In the Georgicon, Vergil writes, “Felix, qui potuit rerum cognoscere causas”—lucky is he who is able to know the causes. I know the relevant statistics for every facet of my treatment. I know the causes. That is probably preferable to the alternative. But the knowledge of causes can’t lift the veil of uncertainty that necessarily accompanies this whole endeavor.

Would I be singing a different tune if the doctors were prescribing a generous bloodletting instead of a cocktail of Cisplatin and Etoposide? Yes. I would be singing the mourner’s Kaddish, for myself. But I still think the numbers only get you so far. The rest is left to faith, patience, or—in my case—sheer obstinacy.

Welcome to the Jungle

Alright folks, I’ve decided to enter the blogging game for the time being. I figure I will post periodically to share my thoughts on the state of the world or whatever else comes to mind.
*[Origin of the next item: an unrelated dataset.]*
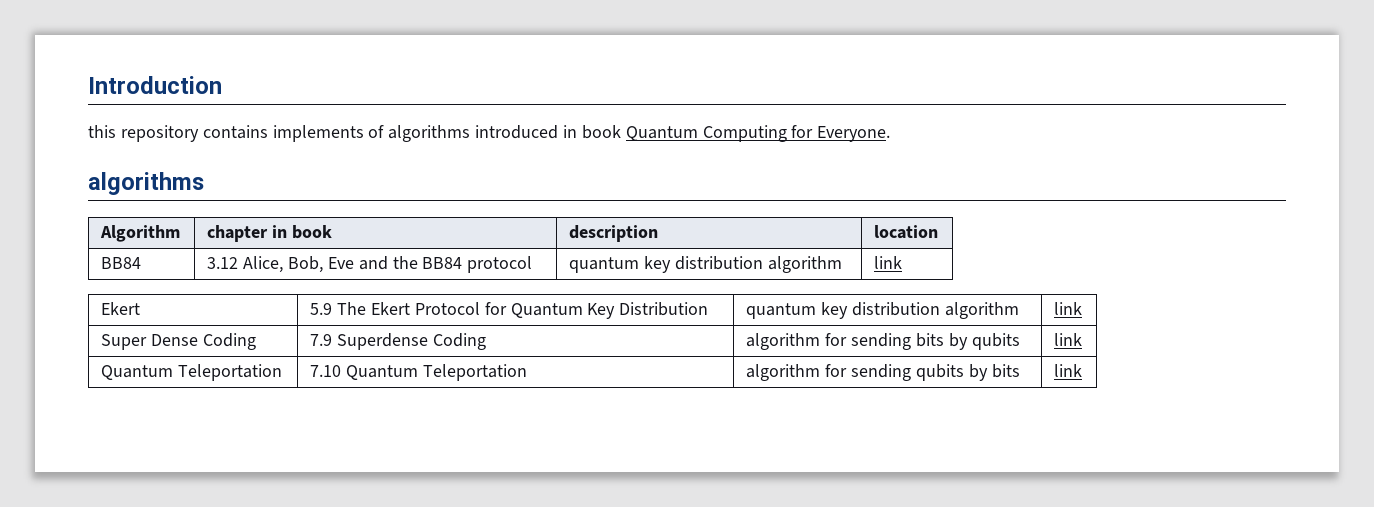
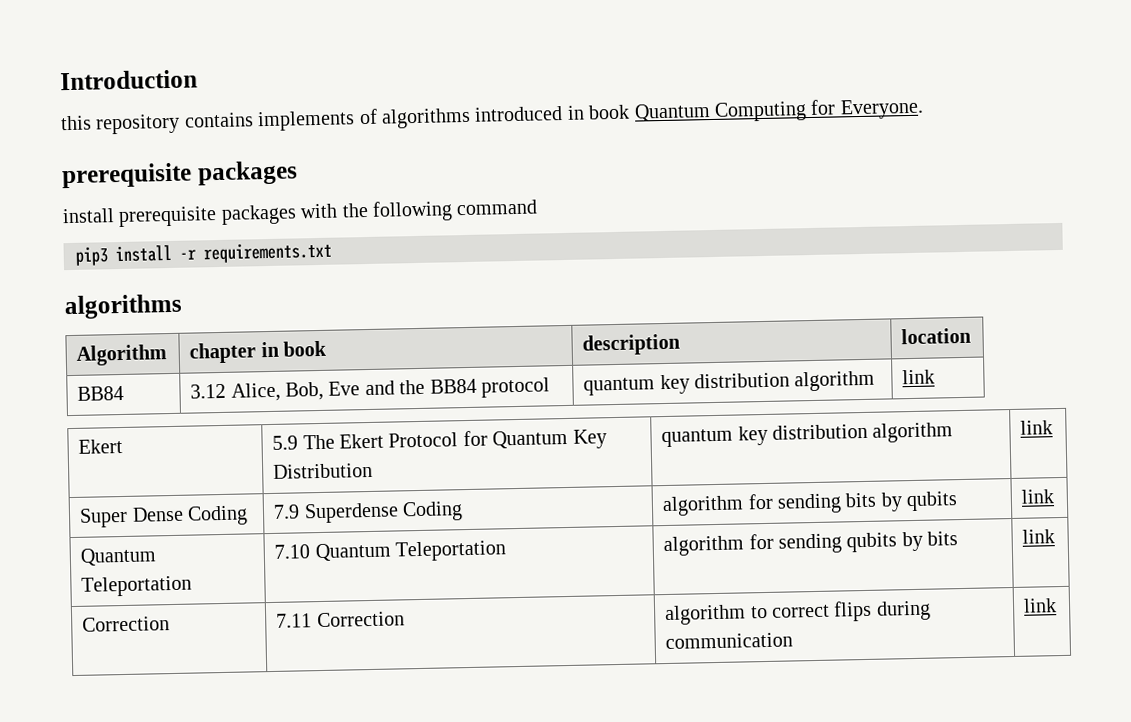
(891, 134) none -> [61,160,298,189] [62,199,539,228] [75,241,332,266] // prerequisite packages // install prerequisite packages with the following command // pip3 install -r requirements.txt
(1083, 370) none -> [82,616,171,632] [276,611,405,628] [664,600,931,626] [665,632,794,650] [1023,598,1058,613] // Correction | 7.11 Correction | algorithm to correct flips during communication | link

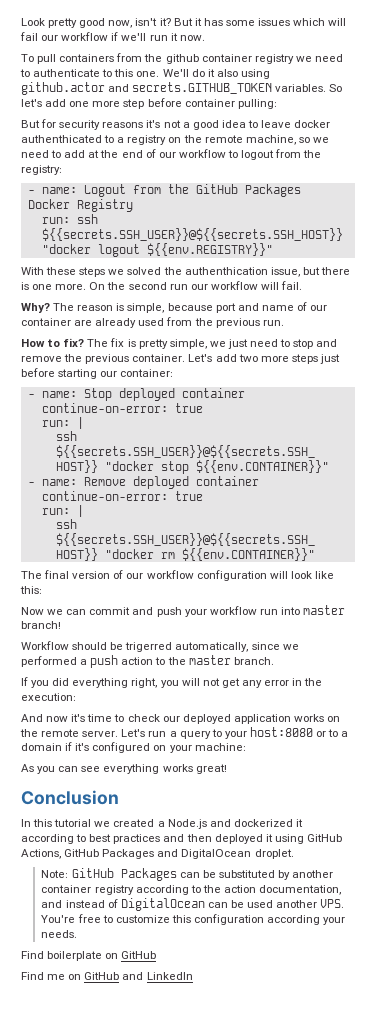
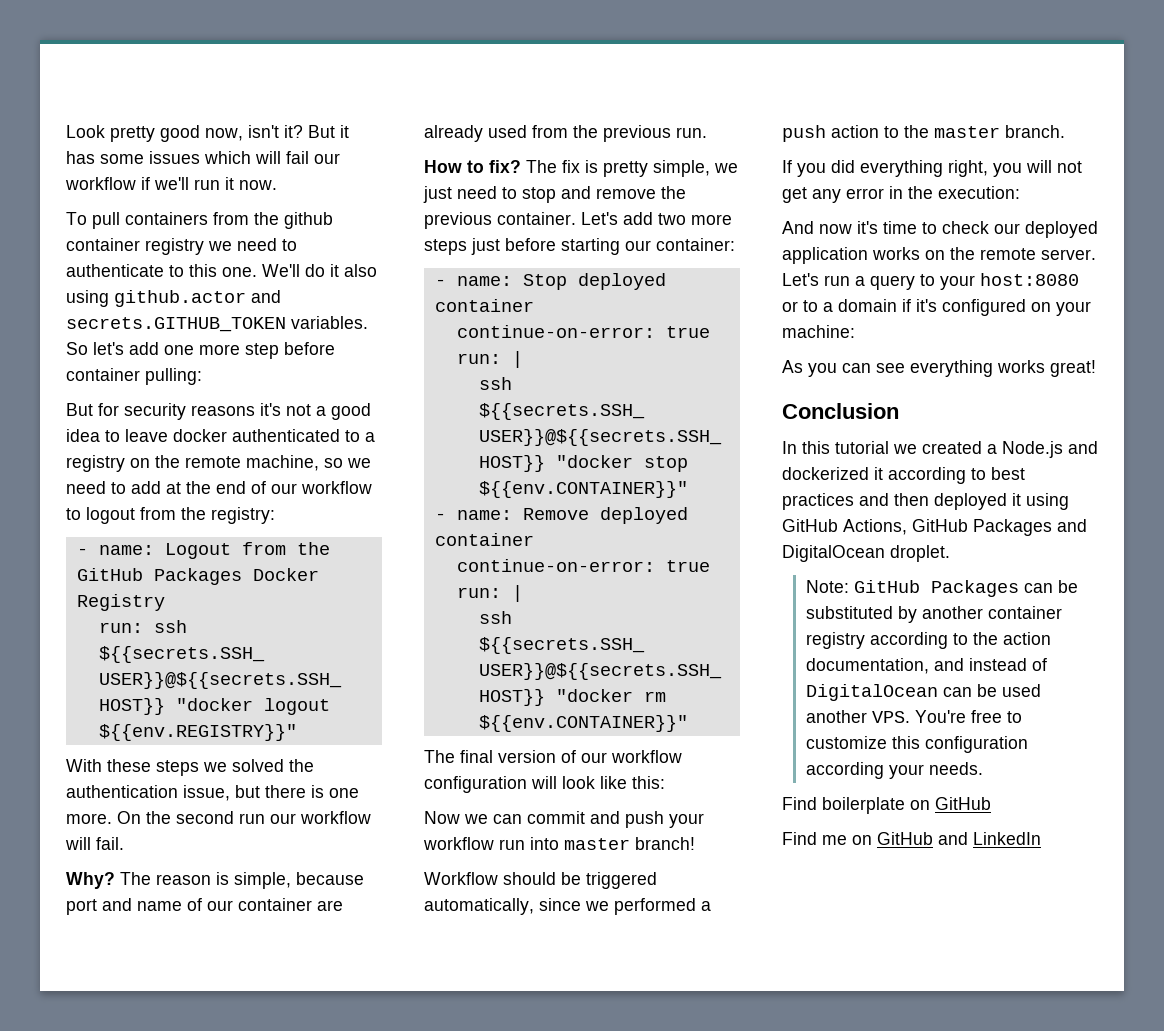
[21,135,102,143] authenthicated -> [232,429,340,442] authenticated
[184,267,268,275] authenthication -> [66,785,178,798] authentication
[125,642,173,652] trigerred -> [586,872,657,889] triggered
To start out, I must point to this article, which claims the average blog in 2007 had only seven readers. That’s a pretty old statistic, so for our purposes let’s assume the average blog today has fewer than seven readers. Since most blogs are awful, it’s probably for the best no one is reading.

Why am I starting a blog then? Because I subscribe to the philosophy of the old Jewish joke told most famously in Annie Hall:

Two elderly women are at a Catskill mountain resort, and one of ‘em says, “Boy, the food at this place is really terrible.” The other one says, “Yeah, I know; and such small portions.

So welcome to the Audacity of Pope. I hope you enjoy.

Update: My first reader (my friend Pete) points that I am only six readers away from eclipsing the average readership for a blog. So this blog will soon be officially above average! I’d suggest getting in on the ground floor.